Shlomo Benartzi, of Allianz Global Investors Center for Behavioral Finance, publishes Save More Tomorrow
Allianz Global Investors Center for Behavioral Finance has announced the release of Save More Tomorrow (Portfolio Penguin), by Shlomo Benartzi, professor and co-chair of the Behavioral Decision-Making Group of the UCLA Anderson School of Management and chief behavioral economist of the Center.
The book addresses the behavioral challenges that led to the retirement crisis – inertia, limited self-control, loss aversion and myopia – and transforms them into behavioral solutions. Half of Americans do not have access to a retirement saving plan at their workplace; of those who do, about a third fail to join. Those who do join tend to save too little and often make unwise investment decisions.

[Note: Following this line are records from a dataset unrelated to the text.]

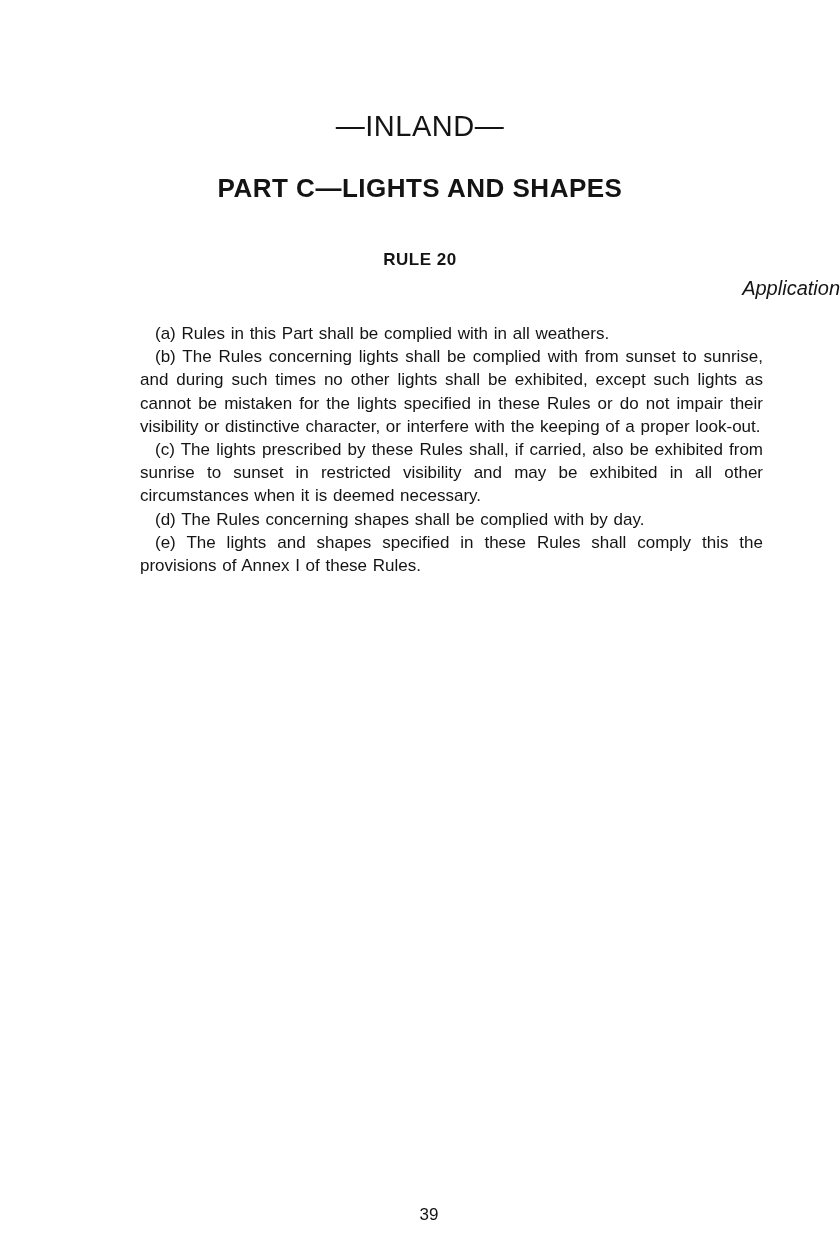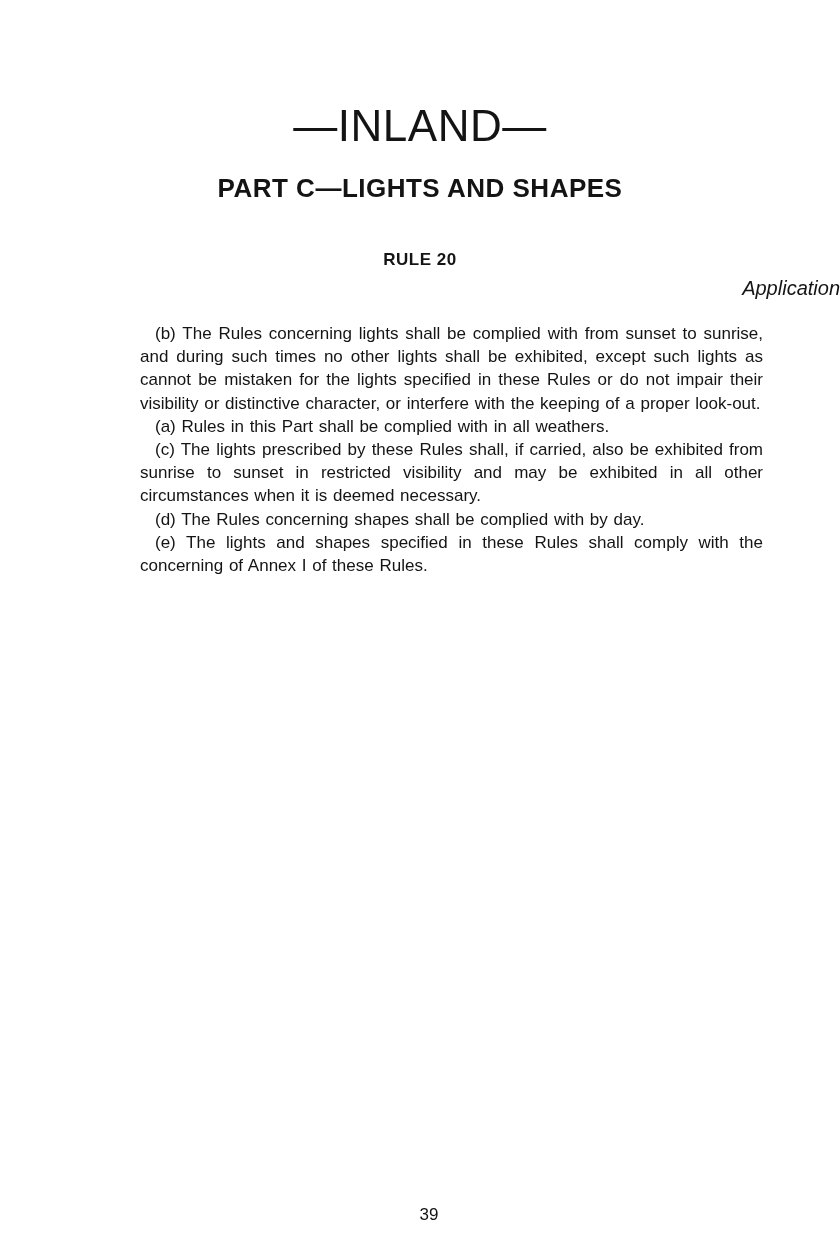"—INLAND—" .doc-title { font-size: 44px -> 29px }
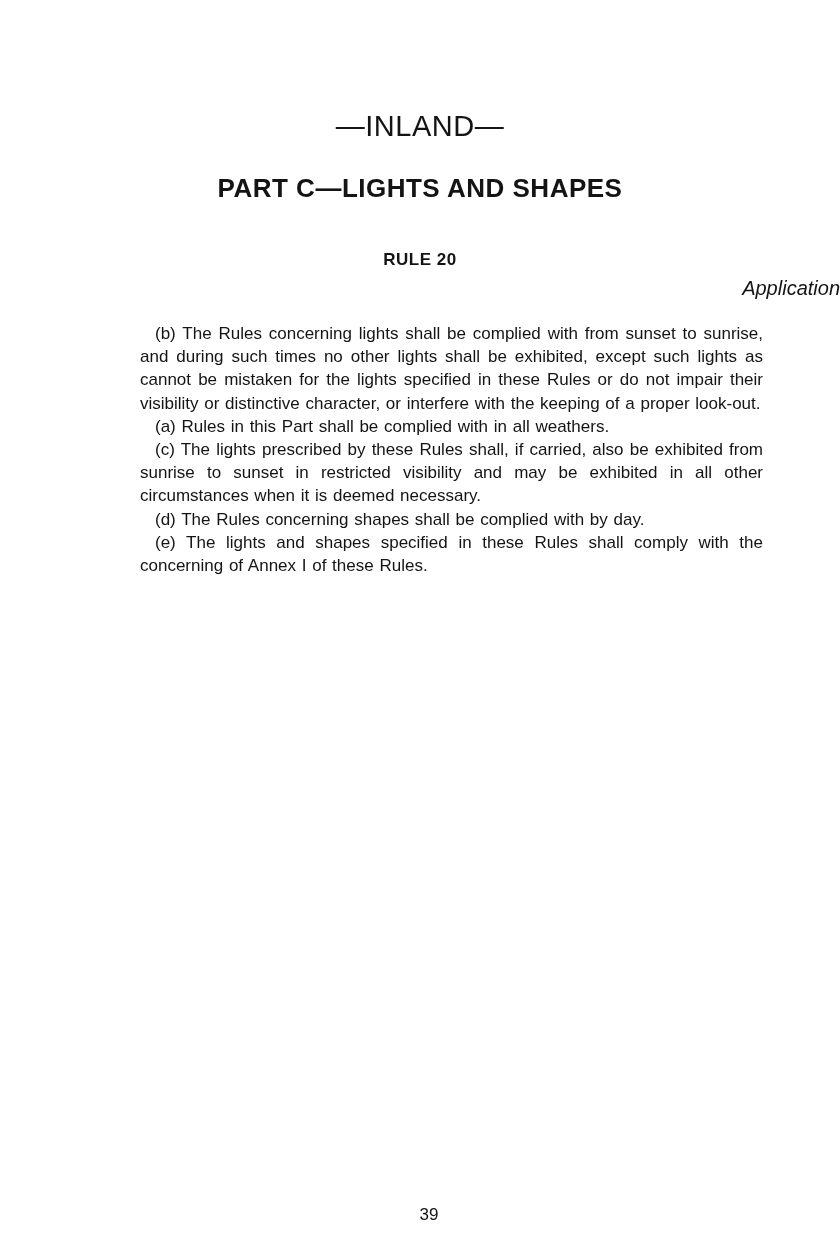"(b) The Rules concerning lights" p { order: before "(a) Rules in this Part" -> after "(a) Rules in this Part" }
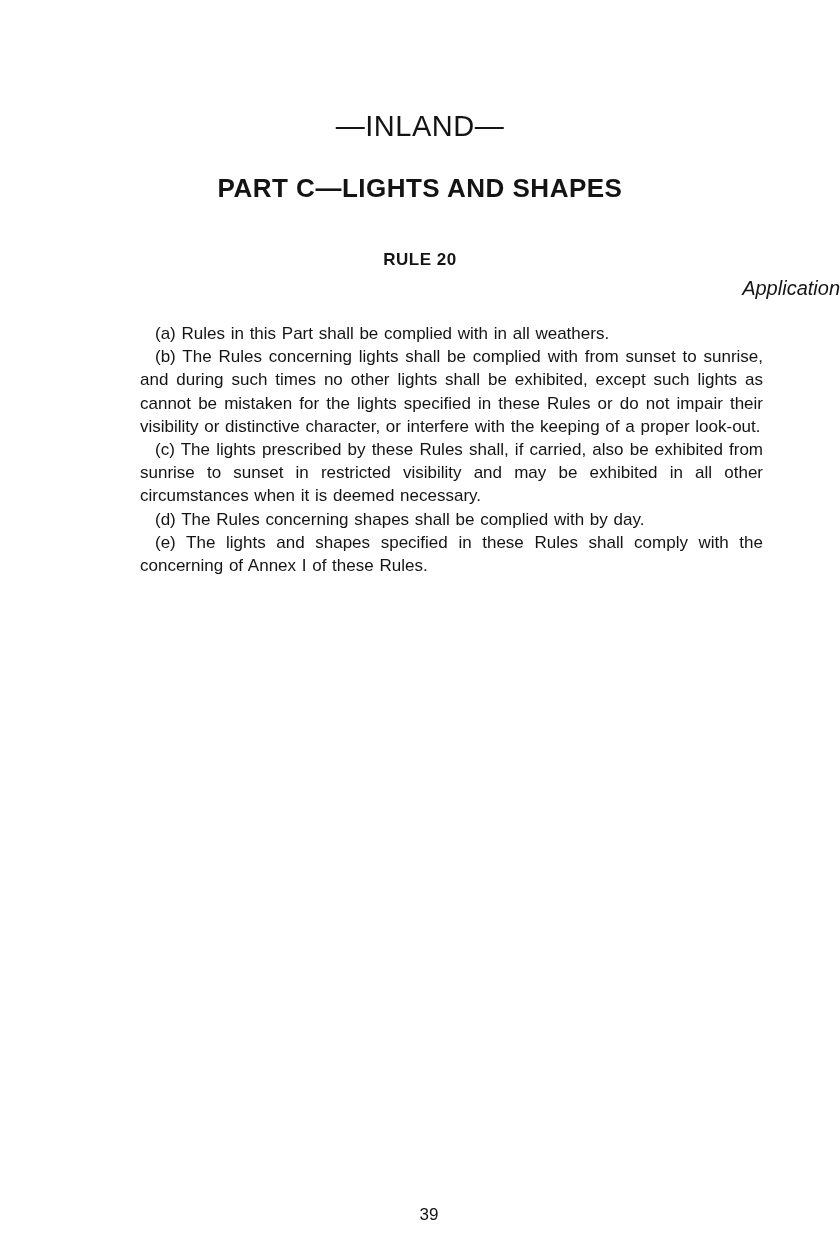"(e) The lights and shapes" p { text: with the concerning -> this the provisions }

“This book applies the relatively new field of behavioral finance to 401(k) plans with the ultimate goal of improving retirement outcomes,” said Benartzi in a release. “As we recover from market conditions that left many Americans uneasy about their ability to secure a comfortable retirement, it is critical that plan sponsors use lessons from behavioral finance to make it easier for their employees to save, save more and save smarter.”
The Allianz Global Investors Center for Behavioral Finance was founded in 2010 to help turn academic insights into actionable ideas and practical tools that financial advisors and plan sponsors can use to help their clients and employees make better financial decisions.